*** DATA RECORDS ***

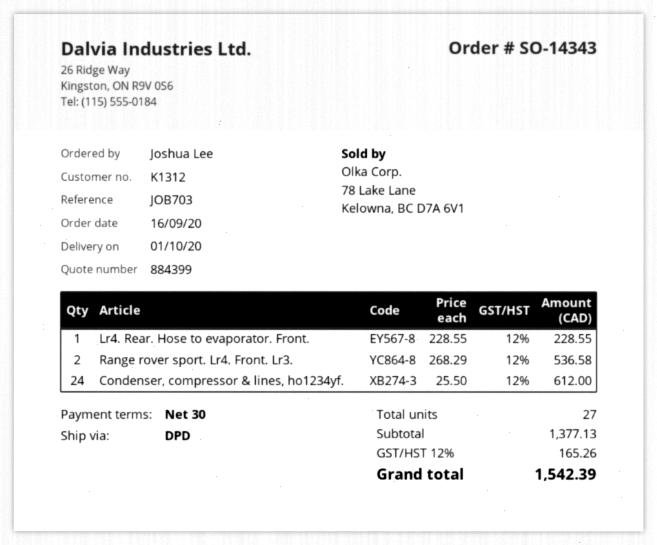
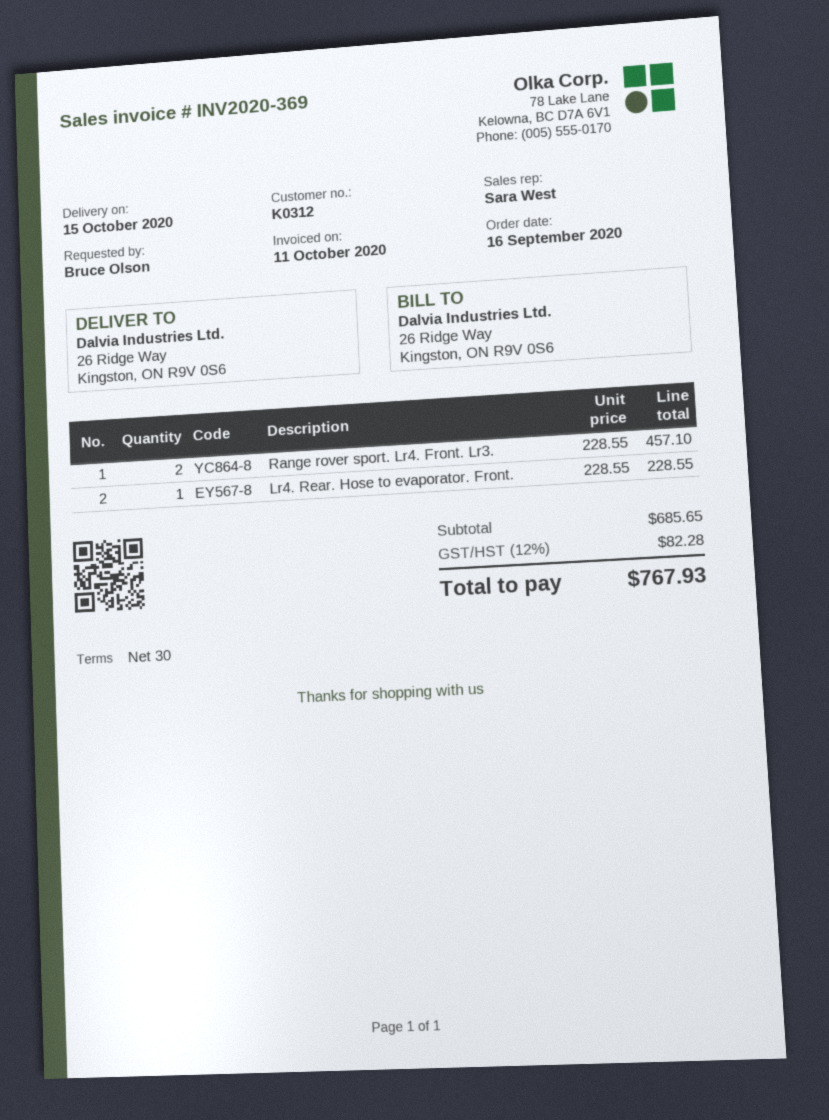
delivery date: 2020-10-01 -> 2020-10-15
customer number: K1312 -> K0312
ordered by: Joshua Lee -> Bruce Olson
Range rover sport. Lr4. Front. Lr3.: 2 x 268.29 = 536.58 -> 2 x 228.55 = 457.10
Condenser, compressor & lines, ho1234yf.: 24 x 25.50 = 612.00 -> none
subtotal: 1377.13 -> 685.65
tax: 12% = 165.26 -> 12% = 82.28
total: 1542.39 -> 767.93

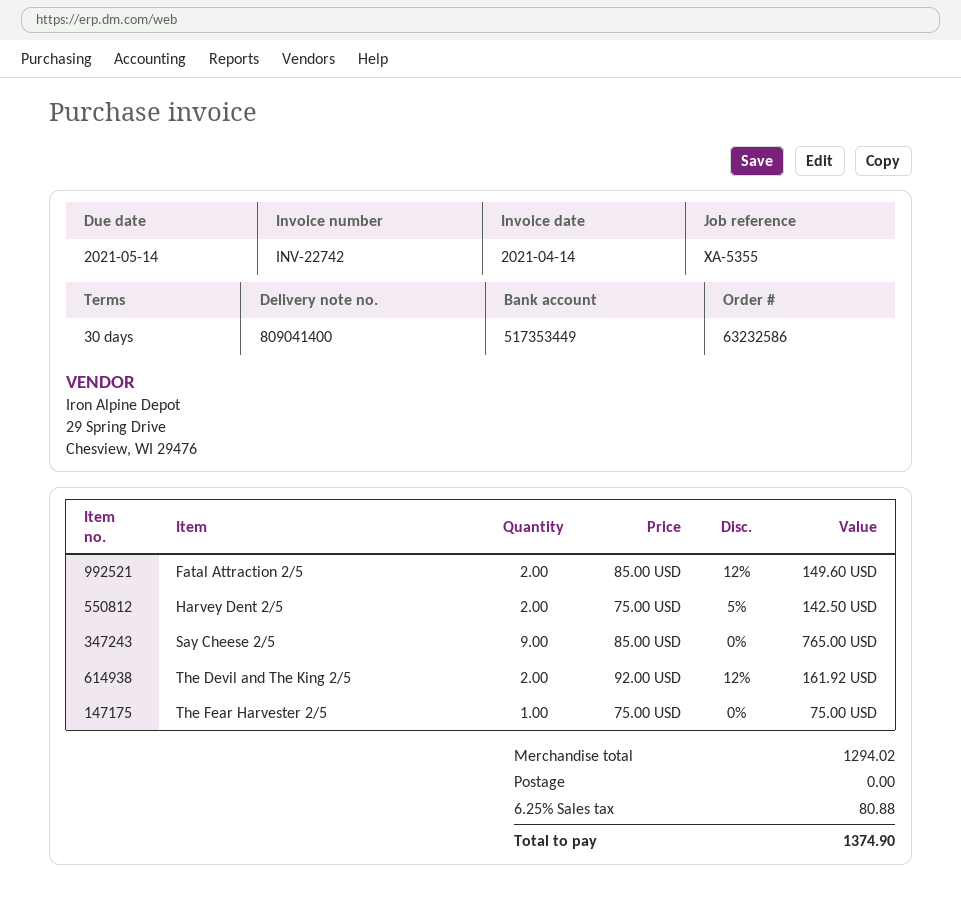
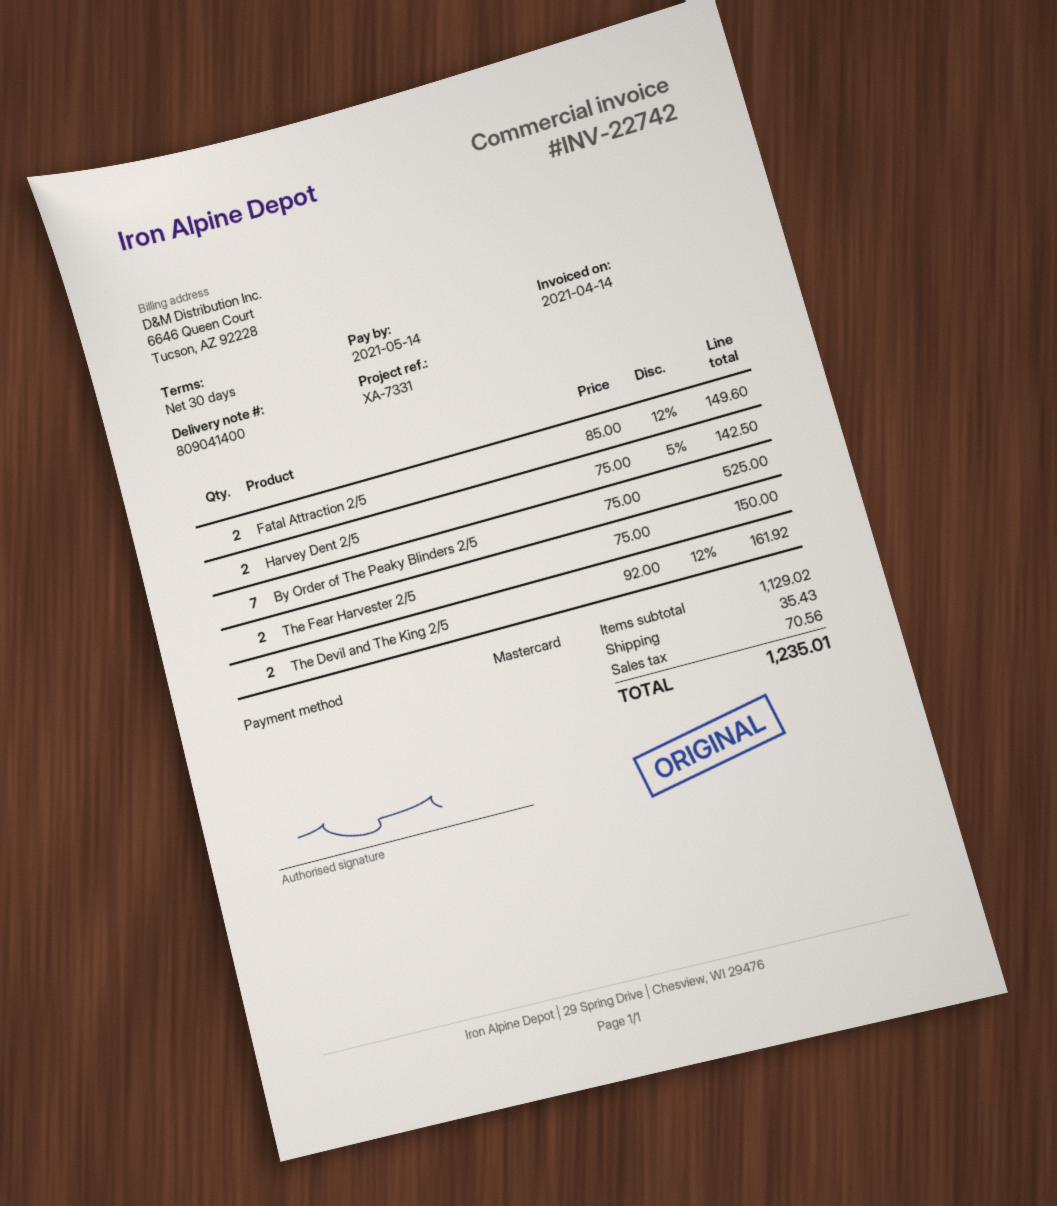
reference: XA-5355 -> XA-7331
Say Cheese 2/5: 9 x 85.00 = 765.00 -> none
The Fear Harvester 2/5: 1 x 75.00 = 75.00 -> 2 x 75.00 = 150.00
By Order of The Peaky Blinders 2/5: none -> 7 x 75.00 = 525.00
subtotal: 1294.02 -> 1129.02
shipping: 0.00 -> 35.43
tax: 80.88 -> 70.56
total: 1374.90 -> 1235.01

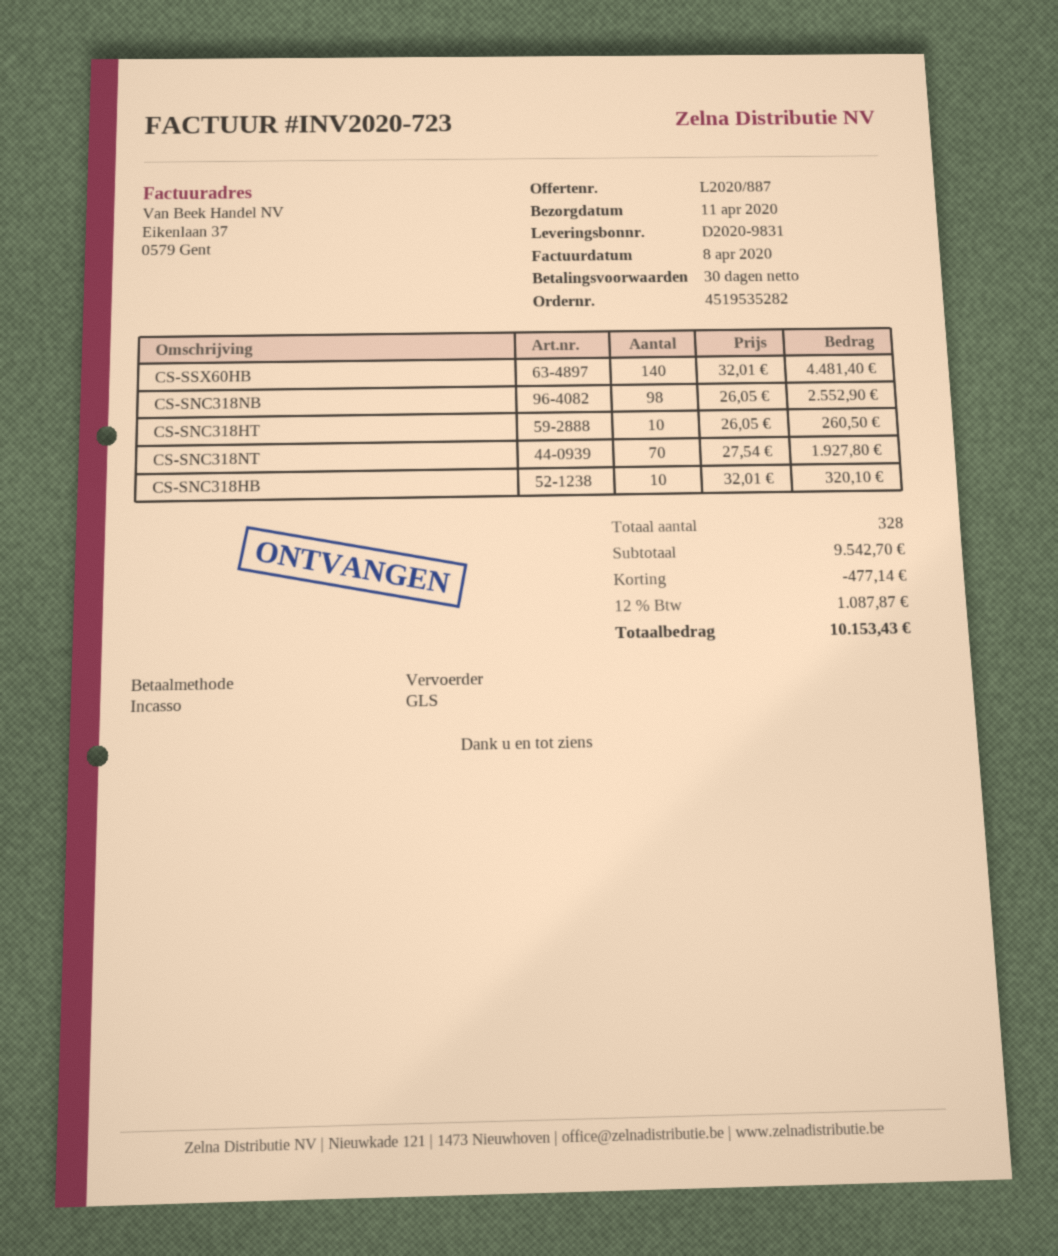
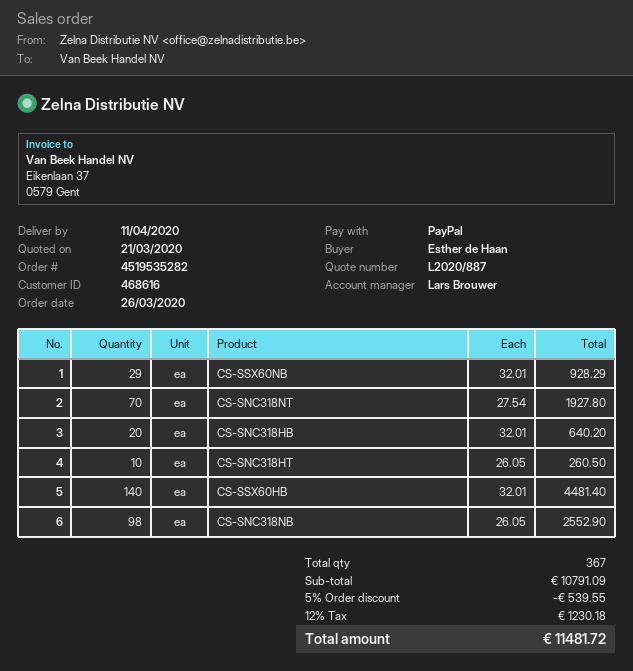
payment method: direct debit -> PayPal
CS-SNC318HB: 10 x 32.01 = 320.10 -> 20 x 32.01 = 640.20
CS-SSX60NB: none -> 29 x 32.01 = 928.29
total quantity: 328 -> 367
subtotal: 9542.70 -> 10791.09
discount: 477.14 -> 539.55
tax: 12% = 1087.87 -> 12% = 1230.18
total: 10153.43 -> 11481.72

*** End of DATA RECORDS ***

Copy out the records above in full, exactly as written, but not the pictures.

**SOLUTION FOR THIS TASK**
delivery date: 2020-10-01 -> 2020-10-15
customer number: K1312 -> K0312
ordered by: Joshua Lee -> Bruce Olson
Range rover sport. Lr4. Front. Lr3.: 2 x 268.29 = 536.58 -> 2 x 228.55 = 457.10
Condenser, compressor & lines, ho1234yf.: 24 x 25.50 = 612.00 -> none
subtotal: 1377.13 -> 685.65
tax: 12% = 165.26 -> 12% = 82.28
total: 1542.39 -> 767.93

reference: XA-5355 -> XA-7331
Say Cheese 2/5: 9 x 85.00 = 765.00 -> none
The Fear Harvester 2/5: 1 x 75.00 = 75.00 -> 2 x 75.00 = 150.00
By Order of The Peaky Blinders 2/5: none -> 7 x 75.00 = 525.00
subtotal: 1294.02 -> 1129.02
shipping: 0.00 -> 35.43
tax: 80.88 -> 70.56
total: 1374.90 -> 1235.01

payment method: direct debit -> PayPal
CS-SNC318HB: 10 x 32.01 = 320.10 -> 20 x 32.01 = 640.20
CS-SSX60NB: none -> 29 x 32.01 = 928.29
total quantity: 328 -> 367
subtotal: 9542.70 -> 10791.09
discount: 477.14 -> 539.55
tax: 12% = 1087.87 -> 12% = 1230.18
total: 10153.43 -> 11481.72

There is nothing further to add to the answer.